- _GOAL OF THE EXERCISE_: What lines in the data below mention the string "tile"? Copy them out.

Web page revision data:
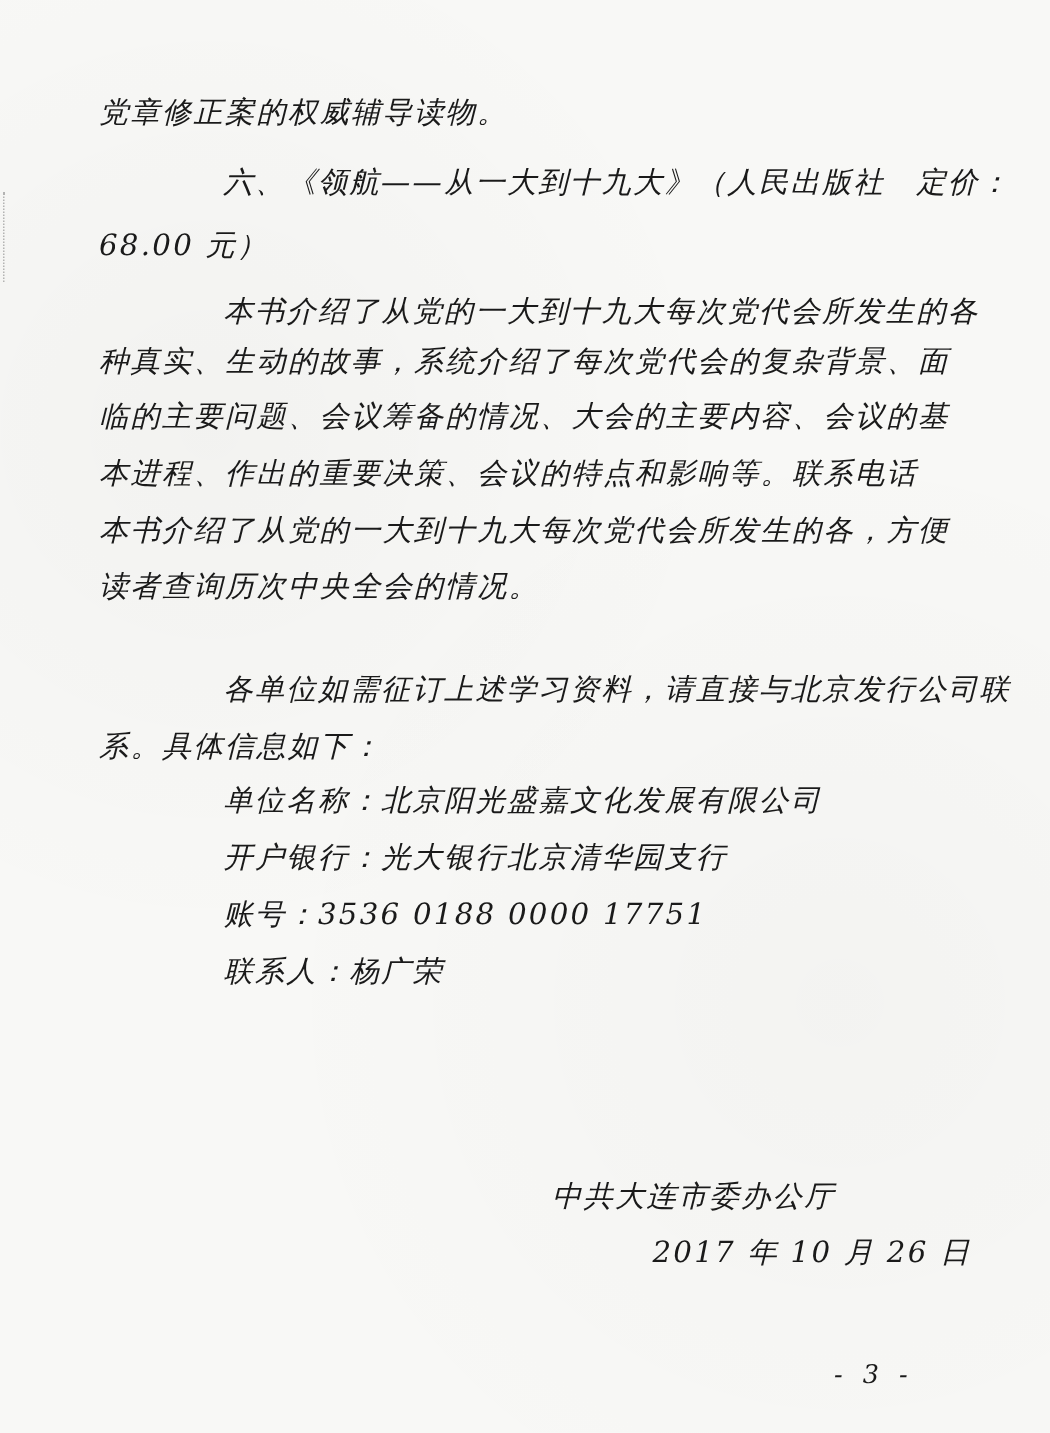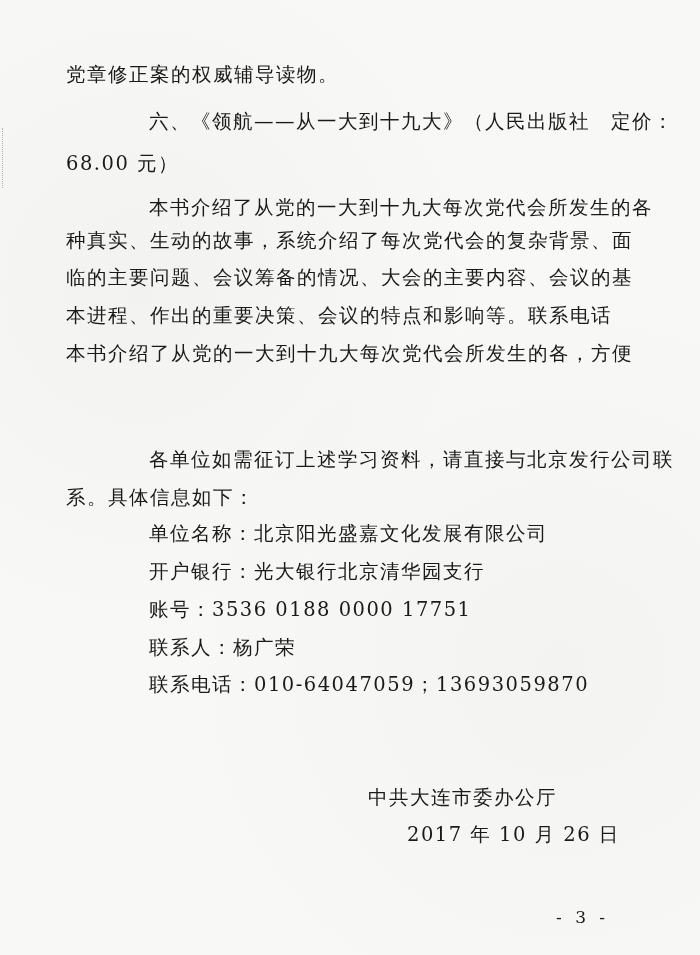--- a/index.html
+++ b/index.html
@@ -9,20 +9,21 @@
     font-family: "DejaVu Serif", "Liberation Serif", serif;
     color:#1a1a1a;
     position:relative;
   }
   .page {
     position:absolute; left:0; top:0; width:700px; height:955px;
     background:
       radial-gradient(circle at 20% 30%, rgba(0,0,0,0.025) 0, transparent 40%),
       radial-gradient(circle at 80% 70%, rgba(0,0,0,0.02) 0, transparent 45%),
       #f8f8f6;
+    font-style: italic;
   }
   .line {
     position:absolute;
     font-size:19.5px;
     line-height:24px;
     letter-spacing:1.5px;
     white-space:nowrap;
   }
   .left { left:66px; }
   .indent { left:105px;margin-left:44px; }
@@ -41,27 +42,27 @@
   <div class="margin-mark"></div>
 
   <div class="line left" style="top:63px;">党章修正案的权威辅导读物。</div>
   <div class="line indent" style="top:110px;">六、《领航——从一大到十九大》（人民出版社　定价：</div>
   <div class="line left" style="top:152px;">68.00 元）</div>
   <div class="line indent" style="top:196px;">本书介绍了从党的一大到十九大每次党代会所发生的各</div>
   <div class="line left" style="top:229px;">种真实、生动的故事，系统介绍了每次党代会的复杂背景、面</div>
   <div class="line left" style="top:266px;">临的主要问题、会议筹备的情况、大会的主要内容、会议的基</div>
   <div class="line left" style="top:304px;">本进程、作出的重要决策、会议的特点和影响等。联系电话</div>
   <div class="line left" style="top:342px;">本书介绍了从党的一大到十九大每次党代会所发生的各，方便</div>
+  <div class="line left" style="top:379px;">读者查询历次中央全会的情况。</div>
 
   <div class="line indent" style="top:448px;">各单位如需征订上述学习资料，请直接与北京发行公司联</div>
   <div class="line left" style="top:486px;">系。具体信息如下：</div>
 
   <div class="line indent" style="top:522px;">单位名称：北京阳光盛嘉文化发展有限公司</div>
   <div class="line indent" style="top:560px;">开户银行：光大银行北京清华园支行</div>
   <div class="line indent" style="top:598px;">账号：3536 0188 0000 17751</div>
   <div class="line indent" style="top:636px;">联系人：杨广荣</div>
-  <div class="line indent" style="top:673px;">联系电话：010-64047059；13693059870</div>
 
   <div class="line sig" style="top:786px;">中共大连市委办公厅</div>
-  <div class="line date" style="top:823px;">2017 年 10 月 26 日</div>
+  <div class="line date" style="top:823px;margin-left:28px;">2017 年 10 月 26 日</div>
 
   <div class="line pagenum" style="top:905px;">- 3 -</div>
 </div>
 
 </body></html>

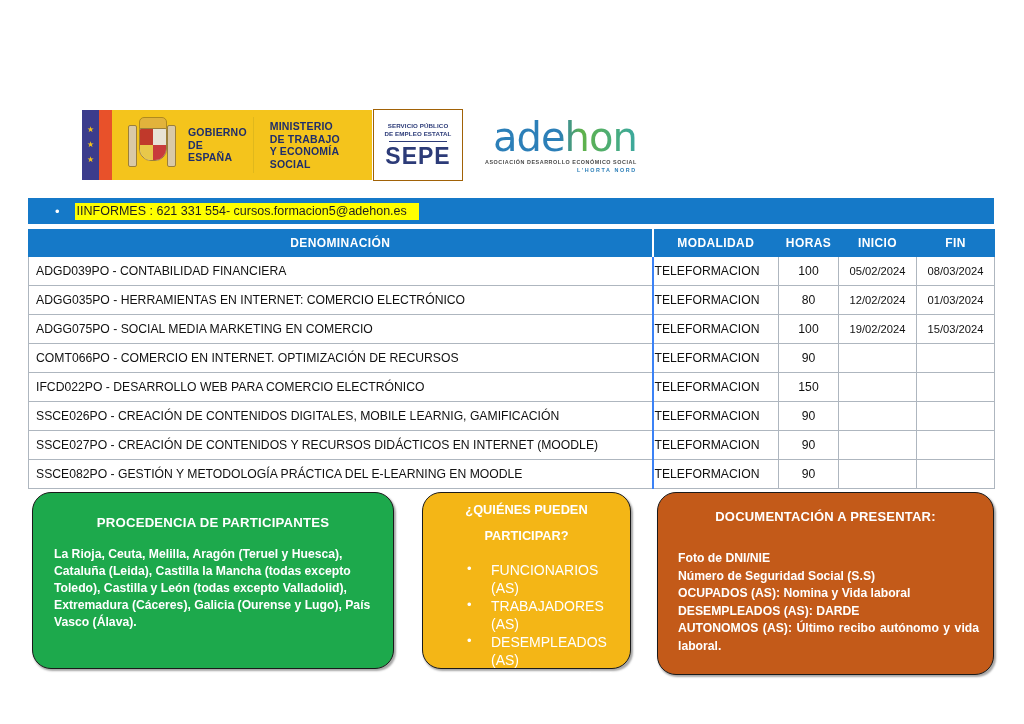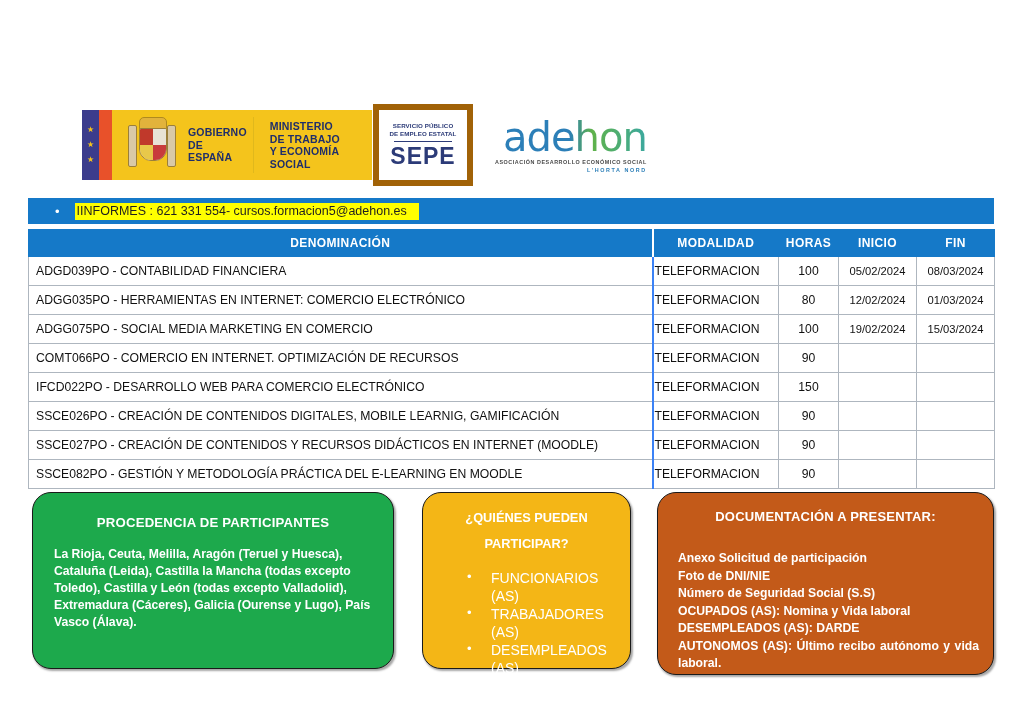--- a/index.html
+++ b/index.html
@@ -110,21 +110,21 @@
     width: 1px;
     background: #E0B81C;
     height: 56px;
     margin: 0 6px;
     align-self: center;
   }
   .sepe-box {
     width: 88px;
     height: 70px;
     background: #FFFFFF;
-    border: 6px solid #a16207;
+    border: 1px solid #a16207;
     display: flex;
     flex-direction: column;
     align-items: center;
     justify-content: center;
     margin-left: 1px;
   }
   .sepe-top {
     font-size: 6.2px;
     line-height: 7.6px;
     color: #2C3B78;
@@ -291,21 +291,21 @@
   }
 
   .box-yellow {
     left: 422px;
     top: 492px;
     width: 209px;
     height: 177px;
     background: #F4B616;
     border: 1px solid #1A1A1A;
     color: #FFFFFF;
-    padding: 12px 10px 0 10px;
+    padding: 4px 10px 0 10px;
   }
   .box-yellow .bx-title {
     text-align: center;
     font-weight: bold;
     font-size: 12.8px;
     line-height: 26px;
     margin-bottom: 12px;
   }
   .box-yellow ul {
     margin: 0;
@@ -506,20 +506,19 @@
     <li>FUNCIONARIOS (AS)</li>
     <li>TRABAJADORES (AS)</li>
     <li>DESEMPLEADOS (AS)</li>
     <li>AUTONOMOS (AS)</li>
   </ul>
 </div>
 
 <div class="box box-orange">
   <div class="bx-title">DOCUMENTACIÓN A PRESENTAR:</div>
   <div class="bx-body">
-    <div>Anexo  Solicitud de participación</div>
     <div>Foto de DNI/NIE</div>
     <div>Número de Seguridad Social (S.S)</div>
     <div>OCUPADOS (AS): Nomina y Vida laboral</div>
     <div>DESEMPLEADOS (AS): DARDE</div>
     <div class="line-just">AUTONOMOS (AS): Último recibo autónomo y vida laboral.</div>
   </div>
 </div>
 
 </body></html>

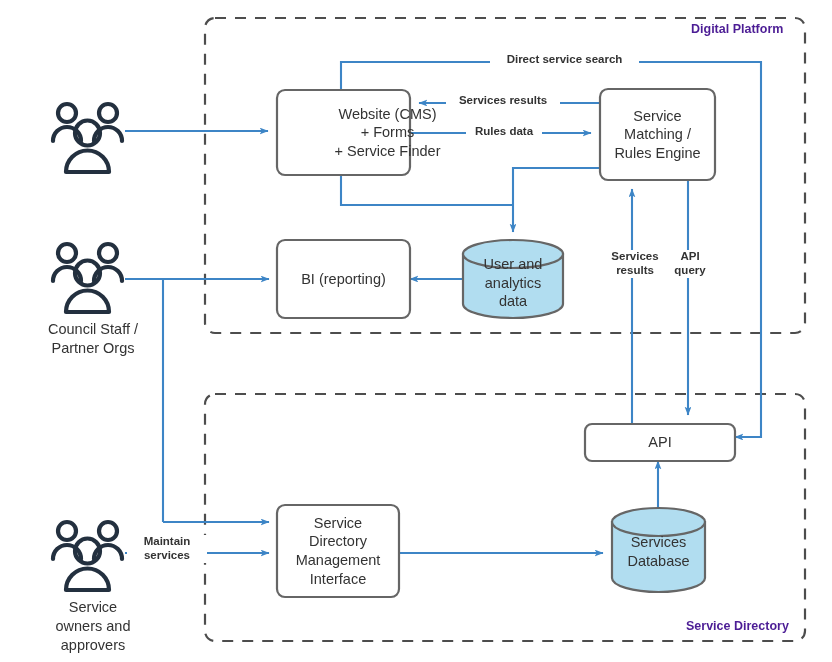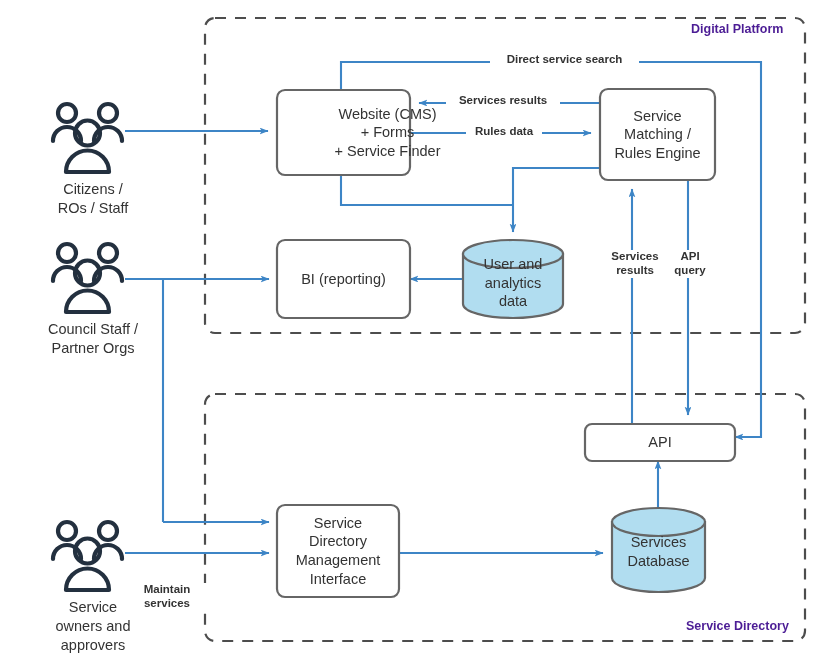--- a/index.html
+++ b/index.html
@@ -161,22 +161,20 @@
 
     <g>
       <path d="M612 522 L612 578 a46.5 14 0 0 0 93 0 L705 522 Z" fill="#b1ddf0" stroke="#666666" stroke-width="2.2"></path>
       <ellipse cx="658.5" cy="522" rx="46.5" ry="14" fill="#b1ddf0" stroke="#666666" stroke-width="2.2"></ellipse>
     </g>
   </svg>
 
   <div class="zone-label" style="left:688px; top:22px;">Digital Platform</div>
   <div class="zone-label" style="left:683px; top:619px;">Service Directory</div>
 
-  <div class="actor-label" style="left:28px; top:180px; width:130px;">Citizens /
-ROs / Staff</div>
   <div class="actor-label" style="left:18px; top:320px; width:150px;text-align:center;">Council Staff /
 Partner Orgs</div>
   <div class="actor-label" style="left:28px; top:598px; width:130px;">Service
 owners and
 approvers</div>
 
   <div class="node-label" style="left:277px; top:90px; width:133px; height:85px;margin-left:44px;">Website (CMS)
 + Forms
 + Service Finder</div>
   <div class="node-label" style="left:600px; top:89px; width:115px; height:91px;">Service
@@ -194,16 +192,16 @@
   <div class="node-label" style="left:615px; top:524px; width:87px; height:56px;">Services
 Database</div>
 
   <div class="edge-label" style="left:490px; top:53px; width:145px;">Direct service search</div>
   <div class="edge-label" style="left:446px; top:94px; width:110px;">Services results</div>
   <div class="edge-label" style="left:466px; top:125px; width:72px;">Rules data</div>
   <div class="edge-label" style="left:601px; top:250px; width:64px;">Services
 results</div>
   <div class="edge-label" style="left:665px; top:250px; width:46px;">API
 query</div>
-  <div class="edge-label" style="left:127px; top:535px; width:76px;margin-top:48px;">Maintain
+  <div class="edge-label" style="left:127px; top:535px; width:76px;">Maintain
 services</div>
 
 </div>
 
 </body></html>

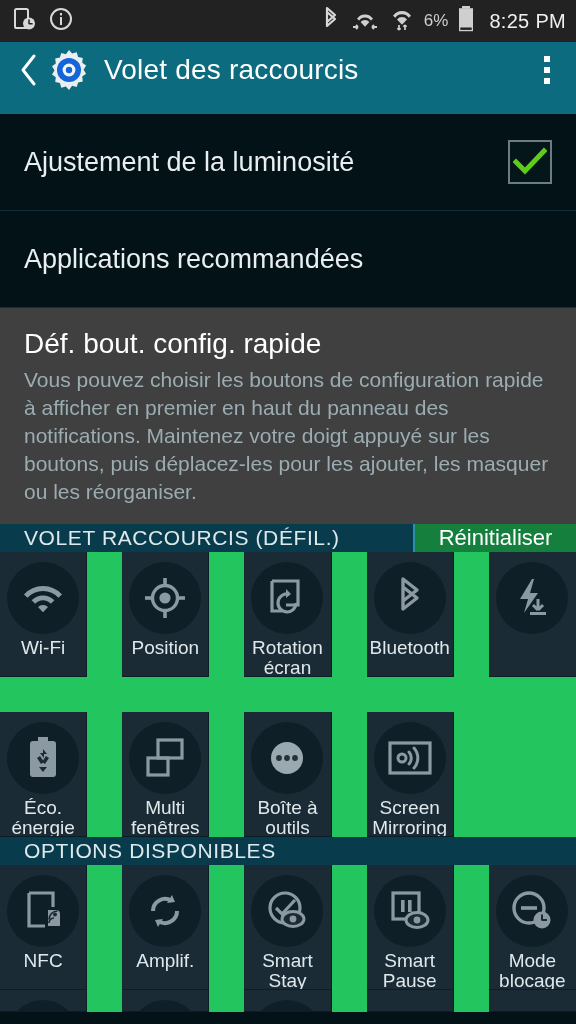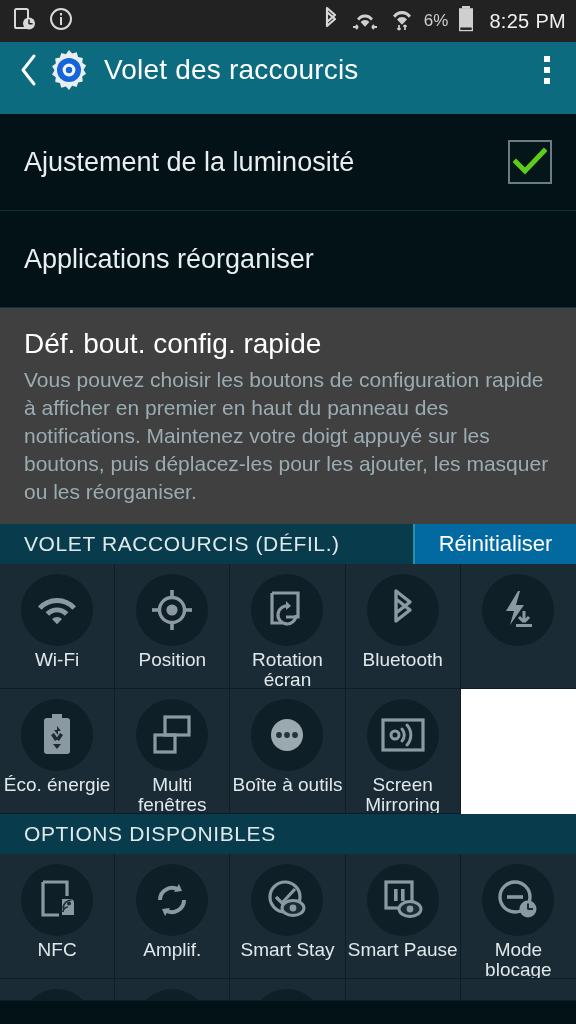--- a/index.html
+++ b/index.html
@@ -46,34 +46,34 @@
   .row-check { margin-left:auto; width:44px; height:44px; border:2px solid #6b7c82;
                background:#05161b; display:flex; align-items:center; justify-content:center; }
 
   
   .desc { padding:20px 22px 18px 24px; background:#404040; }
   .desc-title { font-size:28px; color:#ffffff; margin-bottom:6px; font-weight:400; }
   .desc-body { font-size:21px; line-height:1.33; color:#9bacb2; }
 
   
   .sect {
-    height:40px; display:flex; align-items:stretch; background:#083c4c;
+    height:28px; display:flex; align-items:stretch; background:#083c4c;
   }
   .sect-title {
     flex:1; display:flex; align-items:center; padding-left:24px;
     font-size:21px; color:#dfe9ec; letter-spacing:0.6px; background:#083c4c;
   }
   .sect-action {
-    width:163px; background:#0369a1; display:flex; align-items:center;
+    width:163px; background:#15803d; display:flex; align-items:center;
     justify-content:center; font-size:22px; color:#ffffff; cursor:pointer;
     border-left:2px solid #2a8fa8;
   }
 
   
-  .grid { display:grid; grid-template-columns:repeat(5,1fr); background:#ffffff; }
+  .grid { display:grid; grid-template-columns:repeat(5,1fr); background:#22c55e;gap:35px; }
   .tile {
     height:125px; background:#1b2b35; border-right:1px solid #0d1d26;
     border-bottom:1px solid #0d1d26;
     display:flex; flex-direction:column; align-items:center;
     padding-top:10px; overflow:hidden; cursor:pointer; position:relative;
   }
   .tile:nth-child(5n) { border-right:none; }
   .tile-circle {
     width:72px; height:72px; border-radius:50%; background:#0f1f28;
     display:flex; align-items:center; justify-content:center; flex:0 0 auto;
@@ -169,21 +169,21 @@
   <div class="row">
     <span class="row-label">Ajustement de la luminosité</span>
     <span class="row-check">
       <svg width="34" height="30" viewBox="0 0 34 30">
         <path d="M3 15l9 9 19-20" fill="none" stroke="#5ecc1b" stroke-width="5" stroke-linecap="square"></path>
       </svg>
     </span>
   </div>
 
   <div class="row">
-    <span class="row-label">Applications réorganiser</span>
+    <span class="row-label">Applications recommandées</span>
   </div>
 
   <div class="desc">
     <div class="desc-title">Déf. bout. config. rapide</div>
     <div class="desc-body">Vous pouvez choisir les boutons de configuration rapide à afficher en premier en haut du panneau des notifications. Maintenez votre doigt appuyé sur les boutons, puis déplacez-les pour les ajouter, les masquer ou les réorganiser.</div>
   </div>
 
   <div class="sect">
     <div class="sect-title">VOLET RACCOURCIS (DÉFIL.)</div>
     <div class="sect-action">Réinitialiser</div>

- _RESPONSE BELOW_:
   .tile {
   .tile:nth-child(5n) { border-right:none; }
   .tile-circle {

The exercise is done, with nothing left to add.